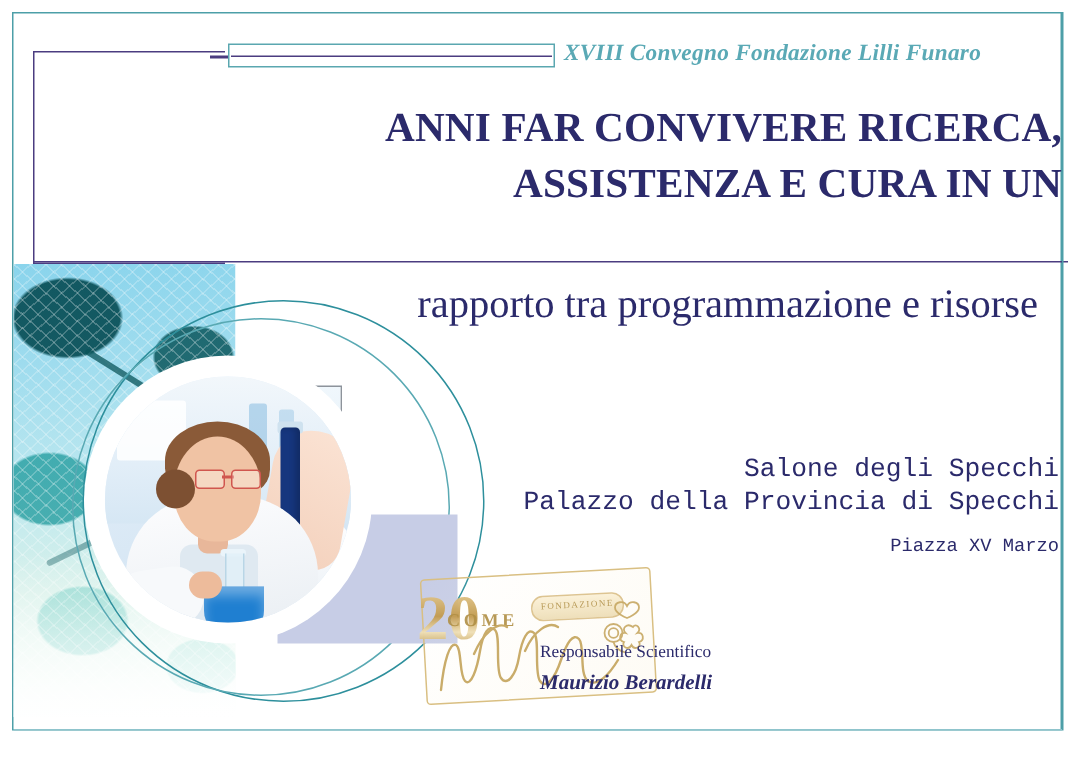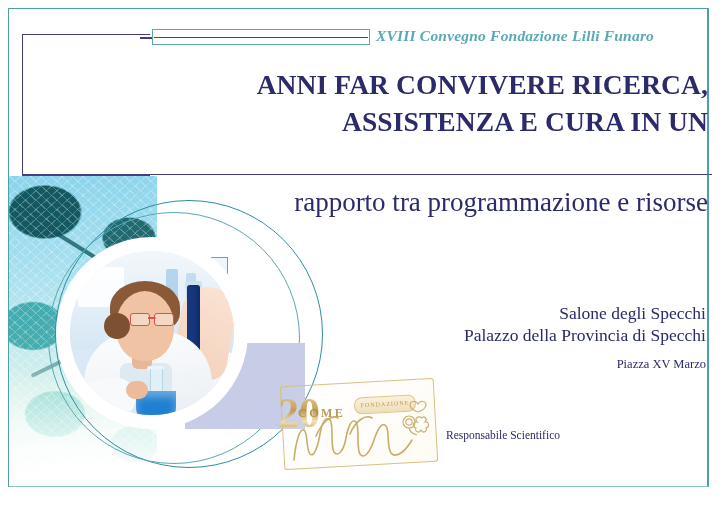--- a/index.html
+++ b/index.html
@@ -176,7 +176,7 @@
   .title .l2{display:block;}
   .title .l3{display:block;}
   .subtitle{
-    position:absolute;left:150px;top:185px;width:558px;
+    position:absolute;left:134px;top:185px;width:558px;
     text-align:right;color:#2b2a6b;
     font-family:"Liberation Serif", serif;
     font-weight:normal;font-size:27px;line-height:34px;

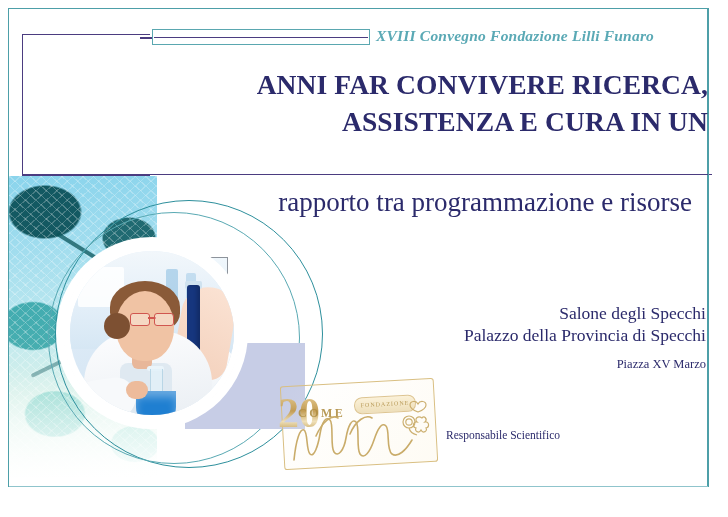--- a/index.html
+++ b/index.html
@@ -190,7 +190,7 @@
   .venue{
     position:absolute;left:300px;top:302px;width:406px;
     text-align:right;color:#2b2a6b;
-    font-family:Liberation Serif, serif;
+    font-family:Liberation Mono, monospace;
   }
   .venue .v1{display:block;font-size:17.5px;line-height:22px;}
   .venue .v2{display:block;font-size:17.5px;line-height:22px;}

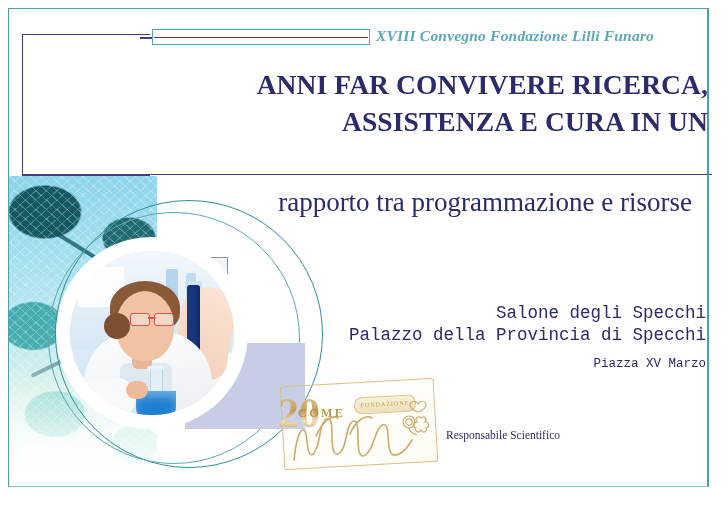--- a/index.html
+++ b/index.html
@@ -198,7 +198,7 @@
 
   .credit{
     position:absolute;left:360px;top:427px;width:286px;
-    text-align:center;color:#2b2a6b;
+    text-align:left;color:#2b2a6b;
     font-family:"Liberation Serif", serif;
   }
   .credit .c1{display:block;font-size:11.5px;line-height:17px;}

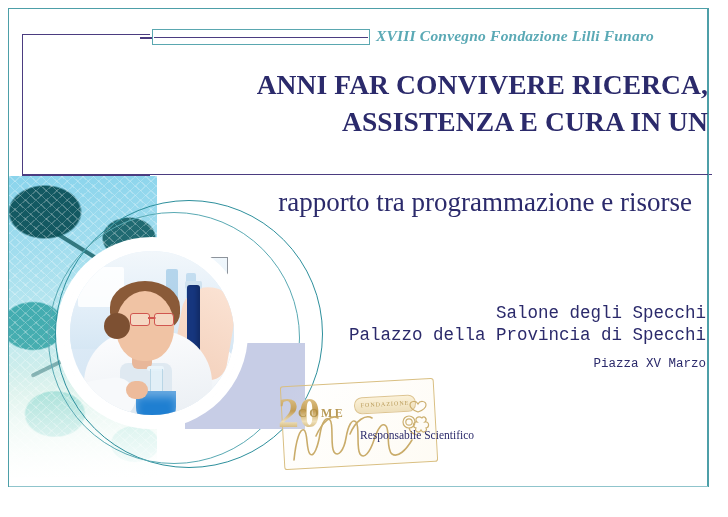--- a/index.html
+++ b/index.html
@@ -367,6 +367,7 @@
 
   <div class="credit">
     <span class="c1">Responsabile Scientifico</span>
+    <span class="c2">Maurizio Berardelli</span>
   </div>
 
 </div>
---
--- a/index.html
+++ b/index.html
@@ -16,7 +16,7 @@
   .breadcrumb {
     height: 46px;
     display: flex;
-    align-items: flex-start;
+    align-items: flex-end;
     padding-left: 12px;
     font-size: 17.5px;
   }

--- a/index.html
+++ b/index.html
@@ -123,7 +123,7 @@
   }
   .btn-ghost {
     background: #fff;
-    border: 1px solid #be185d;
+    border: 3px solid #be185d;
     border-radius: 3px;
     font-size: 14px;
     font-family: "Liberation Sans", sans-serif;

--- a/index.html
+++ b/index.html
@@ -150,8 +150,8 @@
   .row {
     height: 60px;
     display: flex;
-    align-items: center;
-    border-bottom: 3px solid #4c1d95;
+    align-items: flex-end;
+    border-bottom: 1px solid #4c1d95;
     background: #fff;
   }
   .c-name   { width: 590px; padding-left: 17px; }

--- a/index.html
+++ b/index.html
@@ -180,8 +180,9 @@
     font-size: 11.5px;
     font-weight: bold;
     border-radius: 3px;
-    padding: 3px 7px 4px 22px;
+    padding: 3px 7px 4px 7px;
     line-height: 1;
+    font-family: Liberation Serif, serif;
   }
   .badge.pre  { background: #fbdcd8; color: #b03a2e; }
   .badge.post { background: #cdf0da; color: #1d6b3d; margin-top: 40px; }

• How to complete this task: Produce only the lines from the line containing "1px solid #be185d;" through the line containing "#cdf0da; color: #1d6b3d;", inclusive of both, exactly as they stand in the entries above.

• Task result:
-    border: 1px solid #be185d;
+    border: 3px solid #be185d;
     border-radius: 3px;
     font-size: 14px;
     font-family: "Liberation Sans", sans-serif;

--- a/index.html
+++ b/index.html
@@ -150,8 +150,8 @@
   .row {
     height: 60px;
     display: flex;
-    align-items: center;
-    border-bottom: 3px solid #4c1d95;
+    align-items: flex-end;
+    border-bottom: 1px solid #4c1d95;
     background: #fff;
   }
   .c-name   { width: 590px; padding-left: 17px; }

--- a/index.html
+++ b/index.html
@@ -180,8 +180,9 @@
     font-size: 11.5px;
     font-weight: bold;
     border-radius: 3px;
-    padding: 3px 7px 4px 22px;
+    padding: 3px 7px 4px 7px;
     line-height: 1;
+    font-family: Liberation Serif, serif;
   }
   .badge.pre  { background: #fbdcd8; color: #b03a2e; }
   .badge.post { background: #cdf0da; color: #1d6b3d; margin-top: 40px; }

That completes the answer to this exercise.